##### Dataset content #####

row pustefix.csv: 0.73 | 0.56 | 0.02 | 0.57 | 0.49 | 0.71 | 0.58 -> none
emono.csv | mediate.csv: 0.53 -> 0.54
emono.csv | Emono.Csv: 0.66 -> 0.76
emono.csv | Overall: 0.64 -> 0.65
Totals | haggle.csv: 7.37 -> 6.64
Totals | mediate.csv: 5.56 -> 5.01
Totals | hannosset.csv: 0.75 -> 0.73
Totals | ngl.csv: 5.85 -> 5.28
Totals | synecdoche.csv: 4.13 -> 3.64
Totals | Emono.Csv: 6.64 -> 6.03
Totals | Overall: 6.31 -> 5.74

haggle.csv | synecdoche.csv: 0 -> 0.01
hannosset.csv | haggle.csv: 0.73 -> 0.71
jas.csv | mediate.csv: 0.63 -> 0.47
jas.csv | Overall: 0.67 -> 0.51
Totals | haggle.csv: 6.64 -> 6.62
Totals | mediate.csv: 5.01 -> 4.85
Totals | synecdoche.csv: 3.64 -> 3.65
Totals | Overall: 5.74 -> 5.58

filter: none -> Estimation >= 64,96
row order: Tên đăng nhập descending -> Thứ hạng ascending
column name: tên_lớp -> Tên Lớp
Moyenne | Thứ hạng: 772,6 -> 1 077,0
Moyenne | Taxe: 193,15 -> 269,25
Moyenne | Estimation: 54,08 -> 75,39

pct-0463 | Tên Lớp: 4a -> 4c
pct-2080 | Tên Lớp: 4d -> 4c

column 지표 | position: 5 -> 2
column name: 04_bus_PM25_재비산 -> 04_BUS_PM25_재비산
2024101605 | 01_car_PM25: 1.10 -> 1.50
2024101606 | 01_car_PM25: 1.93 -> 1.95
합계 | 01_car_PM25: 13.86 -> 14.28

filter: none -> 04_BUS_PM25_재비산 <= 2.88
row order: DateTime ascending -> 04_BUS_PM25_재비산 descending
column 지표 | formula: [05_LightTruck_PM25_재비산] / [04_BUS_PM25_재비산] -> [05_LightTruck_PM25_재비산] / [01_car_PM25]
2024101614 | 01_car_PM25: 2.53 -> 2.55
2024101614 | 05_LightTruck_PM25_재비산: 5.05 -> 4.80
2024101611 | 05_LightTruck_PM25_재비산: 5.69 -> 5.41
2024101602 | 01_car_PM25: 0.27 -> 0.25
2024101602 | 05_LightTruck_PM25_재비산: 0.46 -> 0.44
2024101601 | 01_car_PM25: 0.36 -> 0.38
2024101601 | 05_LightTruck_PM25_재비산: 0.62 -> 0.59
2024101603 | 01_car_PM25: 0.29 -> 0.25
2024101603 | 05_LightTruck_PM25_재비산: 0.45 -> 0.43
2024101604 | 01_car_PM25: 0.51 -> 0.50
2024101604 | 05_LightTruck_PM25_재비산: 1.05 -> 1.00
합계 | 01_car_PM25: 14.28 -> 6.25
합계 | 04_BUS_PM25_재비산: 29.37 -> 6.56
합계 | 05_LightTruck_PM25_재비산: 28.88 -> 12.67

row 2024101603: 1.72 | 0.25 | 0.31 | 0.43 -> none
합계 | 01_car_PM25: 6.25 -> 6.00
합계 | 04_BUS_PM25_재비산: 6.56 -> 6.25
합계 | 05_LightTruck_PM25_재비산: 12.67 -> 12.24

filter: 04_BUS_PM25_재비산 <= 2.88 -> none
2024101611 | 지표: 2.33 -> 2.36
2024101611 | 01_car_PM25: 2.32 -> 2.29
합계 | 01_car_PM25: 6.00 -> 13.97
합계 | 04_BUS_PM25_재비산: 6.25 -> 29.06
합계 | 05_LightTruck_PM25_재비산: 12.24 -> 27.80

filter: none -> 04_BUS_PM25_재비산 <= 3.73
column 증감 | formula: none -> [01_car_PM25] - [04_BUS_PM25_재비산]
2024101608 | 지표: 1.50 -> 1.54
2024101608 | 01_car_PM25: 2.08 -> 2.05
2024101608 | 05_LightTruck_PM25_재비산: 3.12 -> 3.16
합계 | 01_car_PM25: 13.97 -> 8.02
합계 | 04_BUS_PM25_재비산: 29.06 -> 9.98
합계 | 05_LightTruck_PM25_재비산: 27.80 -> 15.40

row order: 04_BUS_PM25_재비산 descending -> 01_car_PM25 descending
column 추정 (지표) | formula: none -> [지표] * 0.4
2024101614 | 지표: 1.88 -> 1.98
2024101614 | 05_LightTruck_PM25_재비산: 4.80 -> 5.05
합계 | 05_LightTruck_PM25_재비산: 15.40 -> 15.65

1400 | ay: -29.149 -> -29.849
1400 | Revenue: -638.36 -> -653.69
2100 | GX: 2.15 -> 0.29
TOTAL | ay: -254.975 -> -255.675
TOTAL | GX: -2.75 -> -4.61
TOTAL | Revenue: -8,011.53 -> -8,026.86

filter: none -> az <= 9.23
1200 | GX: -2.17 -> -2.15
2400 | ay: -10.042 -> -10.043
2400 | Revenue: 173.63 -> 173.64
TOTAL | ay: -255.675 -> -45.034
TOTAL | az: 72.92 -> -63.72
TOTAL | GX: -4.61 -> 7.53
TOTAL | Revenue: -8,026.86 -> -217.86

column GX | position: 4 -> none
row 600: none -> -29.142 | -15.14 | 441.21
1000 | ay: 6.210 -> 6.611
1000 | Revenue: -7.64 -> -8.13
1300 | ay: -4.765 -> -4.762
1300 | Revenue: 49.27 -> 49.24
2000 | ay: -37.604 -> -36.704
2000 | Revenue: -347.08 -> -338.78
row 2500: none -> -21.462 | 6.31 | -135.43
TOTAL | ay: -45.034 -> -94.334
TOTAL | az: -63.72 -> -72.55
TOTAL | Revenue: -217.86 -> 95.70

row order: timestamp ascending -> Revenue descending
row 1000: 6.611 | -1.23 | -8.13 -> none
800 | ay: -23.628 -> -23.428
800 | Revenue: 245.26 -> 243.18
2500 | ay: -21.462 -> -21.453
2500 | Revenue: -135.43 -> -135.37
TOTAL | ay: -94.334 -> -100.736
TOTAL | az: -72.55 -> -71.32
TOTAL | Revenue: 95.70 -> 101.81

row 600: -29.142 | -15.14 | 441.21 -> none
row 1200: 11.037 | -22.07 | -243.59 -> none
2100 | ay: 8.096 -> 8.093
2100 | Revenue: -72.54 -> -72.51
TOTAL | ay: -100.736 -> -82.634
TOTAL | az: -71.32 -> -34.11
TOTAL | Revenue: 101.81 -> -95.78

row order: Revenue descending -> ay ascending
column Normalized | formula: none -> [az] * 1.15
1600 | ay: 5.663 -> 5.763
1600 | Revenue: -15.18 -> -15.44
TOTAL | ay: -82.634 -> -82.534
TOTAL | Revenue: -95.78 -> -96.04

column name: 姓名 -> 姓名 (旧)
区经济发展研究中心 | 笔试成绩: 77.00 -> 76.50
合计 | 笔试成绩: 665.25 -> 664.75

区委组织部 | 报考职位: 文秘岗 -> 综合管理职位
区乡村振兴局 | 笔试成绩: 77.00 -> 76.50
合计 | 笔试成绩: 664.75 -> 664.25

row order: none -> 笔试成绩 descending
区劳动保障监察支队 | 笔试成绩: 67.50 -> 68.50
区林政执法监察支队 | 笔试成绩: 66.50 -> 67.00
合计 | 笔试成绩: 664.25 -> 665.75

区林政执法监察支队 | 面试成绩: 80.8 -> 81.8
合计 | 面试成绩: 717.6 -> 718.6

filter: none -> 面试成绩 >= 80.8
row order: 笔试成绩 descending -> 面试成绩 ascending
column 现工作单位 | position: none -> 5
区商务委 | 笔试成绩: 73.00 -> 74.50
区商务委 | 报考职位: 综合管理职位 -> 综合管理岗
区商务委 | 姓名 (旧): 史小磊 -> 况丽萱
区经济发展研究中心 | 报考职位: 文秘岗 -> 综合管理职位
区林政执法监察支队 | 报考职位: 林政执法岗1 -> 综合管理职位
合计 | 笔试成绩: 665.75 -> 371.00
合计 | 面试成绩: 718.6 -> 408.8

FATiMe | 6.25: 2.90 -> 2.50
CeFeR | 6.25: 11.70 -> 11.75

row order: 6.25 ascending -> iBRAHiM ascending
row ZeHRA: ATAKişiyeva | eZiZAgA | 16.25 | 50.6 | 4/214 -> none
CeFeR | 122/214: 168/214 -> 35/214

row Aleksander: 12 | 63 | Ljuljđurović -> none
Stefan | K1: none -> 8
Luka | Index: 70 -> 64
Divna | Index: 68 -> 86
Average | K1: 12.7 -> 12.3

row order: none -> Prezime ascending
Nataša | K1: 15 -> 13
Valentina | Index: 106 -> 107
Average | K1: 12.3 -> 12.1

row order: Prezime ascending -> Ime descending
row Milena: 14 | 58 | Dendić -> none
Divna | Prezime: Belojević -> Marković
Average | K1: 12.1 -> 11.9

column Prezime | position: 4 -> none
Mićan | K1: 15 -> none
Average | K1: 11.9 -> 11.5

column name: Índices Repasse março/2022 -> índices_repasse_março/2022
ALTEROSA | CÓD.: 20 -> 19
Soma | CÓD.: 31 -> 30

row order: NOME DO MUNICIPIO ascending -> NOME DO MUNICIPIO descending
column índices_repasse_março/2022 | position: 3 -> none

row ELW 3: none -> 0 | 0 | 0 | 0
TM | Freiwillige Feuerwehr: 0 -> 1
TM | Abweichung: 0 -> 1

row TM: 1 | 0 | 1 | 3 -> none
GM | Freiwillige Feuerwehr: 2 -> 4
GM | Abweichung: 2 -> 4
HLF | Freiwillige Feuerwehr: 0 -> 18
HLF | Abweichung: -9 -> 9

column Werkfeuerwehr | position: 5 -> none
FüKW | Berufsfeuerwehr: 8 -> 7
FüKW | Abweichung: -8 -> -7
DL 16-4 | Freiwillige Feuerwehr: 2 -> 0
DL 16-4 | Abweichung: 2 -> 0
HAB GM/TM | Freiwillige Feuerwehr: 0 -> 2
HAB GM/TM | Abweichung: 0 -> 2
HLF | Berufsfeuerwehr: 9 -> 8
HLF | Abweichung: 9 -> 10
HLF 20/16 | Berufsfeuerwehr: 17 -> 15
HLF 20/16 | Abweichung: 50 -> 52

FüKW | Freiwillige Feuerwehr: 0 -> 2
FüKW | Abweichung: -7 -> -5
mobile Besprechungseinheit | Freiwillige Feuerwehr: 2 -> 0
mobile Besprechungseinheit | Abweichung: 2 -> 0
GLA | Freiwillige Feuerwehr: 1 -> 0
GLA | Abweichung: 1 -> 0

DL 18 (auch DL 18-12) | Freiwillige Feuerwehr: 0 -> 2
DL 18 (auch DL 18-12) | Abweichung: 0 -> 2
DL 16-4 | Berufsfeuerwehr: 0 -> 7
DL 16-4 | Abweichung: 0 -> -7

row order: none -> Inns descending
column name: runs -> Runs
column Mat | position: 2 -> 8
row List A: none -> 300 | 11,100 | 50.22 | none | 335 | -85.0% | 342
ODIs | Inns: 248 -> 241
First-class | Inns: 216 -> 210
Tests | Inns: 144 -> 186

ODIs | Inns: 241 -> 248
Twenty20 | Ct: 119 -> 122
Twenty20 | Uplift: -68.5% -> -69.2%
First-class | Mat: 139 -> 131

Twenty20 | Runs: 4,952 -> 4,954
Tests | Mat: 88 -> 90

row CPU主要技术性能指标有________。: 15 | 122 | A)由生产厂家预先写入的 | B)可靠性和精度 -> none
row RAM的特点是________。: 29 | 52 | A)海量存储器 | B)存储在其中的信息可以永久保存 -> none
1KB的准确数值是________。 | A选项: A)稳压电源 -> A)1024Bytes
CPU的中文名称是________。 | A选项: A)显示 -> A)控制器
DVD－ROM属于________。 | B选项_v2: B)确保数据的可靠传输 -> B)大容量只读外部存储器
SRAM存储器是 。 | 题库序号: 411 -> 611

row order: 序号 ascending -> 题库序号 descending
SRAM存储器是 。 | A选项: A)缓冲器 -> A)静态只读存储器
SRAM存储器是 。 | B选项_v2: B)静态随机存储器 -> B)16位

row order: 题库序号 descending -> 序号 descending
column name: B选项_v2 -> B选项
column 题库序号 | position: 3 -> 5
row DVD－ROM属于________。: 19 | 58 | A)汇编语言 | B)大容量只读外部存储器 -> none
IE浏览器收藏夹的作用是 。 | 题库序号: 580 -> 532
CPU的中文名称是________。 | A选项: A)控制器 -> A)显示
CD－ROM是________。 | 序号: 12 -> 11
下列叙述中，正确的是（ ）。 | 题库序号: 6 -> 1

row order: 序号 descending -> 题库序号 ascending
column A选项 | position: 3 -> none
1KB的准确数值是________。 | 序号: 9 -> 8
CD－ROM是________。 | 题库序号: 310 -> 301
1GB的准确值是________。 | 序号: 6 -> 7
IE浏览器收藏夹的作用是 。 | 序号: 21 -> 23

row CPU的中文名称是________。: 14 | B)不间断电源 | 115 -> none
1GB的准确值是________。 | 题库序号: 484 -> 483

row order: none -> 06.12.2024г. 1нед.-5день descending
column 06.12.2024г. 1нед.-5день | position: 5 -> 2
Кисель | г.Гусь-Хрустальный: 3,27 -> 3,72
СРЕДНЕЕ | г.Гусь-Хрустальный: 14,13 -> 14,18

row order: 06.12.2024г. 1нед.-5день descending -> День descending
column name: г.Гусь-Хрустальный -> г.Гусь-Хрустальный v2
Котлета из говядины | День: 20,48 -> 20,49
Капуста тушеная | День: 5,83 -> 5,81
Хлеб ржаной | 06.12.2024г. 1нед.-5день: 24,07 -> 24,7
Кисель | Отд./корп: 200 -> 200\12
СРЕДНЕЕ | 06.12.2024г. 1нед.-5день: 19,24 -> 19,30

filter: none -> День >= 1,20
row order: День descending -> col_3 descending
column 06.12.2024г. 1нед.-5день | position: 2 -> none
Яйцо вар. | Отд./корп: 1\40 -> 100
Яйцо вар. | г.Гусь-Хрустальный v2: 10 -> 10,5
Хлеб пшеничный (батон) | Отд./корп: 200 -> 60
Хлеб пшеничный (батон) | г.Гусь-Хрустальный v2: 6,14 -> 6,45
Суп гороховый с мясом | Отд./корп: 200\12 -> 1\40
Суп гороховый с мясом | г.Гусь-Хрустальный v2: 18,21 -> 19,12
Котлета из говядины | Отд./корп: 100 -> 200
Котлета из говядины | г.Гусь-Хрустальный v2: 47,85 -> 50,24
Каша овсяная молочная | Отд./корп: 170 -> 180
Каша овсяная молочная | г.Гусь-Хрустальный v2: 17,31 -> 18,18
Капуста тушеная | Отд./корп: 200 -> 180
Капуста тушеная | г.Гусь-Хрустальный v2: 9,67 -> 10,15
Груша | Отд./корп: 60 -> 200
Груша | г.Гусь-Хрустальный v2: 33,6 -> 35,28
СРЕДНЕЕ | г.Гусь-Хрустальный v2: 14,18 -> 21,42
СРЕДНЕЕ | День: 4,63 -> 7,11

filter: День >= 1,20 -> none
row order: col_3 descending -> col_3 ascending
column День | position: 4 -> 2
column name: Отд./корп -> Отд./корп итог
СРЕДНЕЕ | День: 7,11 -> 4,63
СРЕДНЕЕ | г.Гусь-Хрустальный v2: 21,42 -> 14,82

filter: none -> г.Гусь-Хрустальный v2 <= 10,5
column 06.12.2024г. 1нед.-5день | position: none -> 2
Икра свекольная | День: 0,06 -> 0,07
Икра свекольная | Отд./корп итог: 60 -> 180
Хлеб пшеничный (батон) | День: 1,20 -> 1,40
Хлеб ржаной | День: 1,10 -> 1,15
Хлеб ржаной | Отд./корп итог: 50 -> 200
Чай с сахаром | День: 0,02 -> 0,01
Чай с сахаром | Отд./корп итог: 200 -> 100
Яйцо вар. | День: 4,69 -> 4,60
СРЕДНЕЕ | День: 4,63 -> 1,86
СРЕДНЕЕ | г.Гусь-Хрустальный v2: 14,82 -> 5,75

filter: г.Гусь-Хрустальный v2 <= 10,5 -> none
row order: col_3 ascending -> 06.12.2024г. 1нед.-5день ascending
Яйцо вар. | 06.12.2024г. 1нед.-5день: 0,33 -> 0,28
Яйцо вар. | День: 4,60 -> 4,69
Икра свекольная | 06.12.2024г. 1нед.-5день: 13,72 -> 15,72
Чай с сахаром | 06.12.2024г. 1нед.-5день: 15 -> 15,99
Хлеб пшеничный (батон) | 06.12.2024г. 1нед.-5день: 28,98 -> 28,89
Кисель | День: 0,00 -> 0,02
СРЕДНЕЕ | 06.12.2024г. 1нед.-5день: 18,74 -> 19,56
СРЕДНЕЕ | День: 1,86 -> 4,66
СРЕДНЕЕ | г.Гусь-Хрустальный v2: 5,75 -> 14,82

#####

> _Directions for this task_
Reproduce exactly the lines above from the line with "TOTAL | az: -63.72 -> -72.55" to the line with "TOTAL | az: -71.32 -> -34.11", including both, and add nothing.

> _Task result_
TOTAL | az: -63.72 -> -72.55
TOTAL | Revenue: -217.86 -> 95.70

row order: timestamp ascending -> Revenue descending
row 1000: 6.611 | -1.23 | -8.13 -> none
800 | ay: -23.628 -> -23.428
800 | Revenue: 245.26 -> 243.18
2500 | ay: -21.462 -> -21.453
2500 | Revenue: -135.43 -> -135.37
TOTAL | ay: -94.334 -> -100.736
TOTAL | az: -72.55 -> -71.32
TOTAL | Revenue: 95.70 -> 101.81

row 600: -29.142 | -15.14 | 441.21 -> none
row 1200: 11.037 | -22.07 | -243.59 -> none
2100 | ay: 8.096 -> 8.093
2100 | Revenue: -72.54 -> -72.51
TOTAL | ay: -100.736 -> -82.634
TOTAL | az: -71.32 -> -34.11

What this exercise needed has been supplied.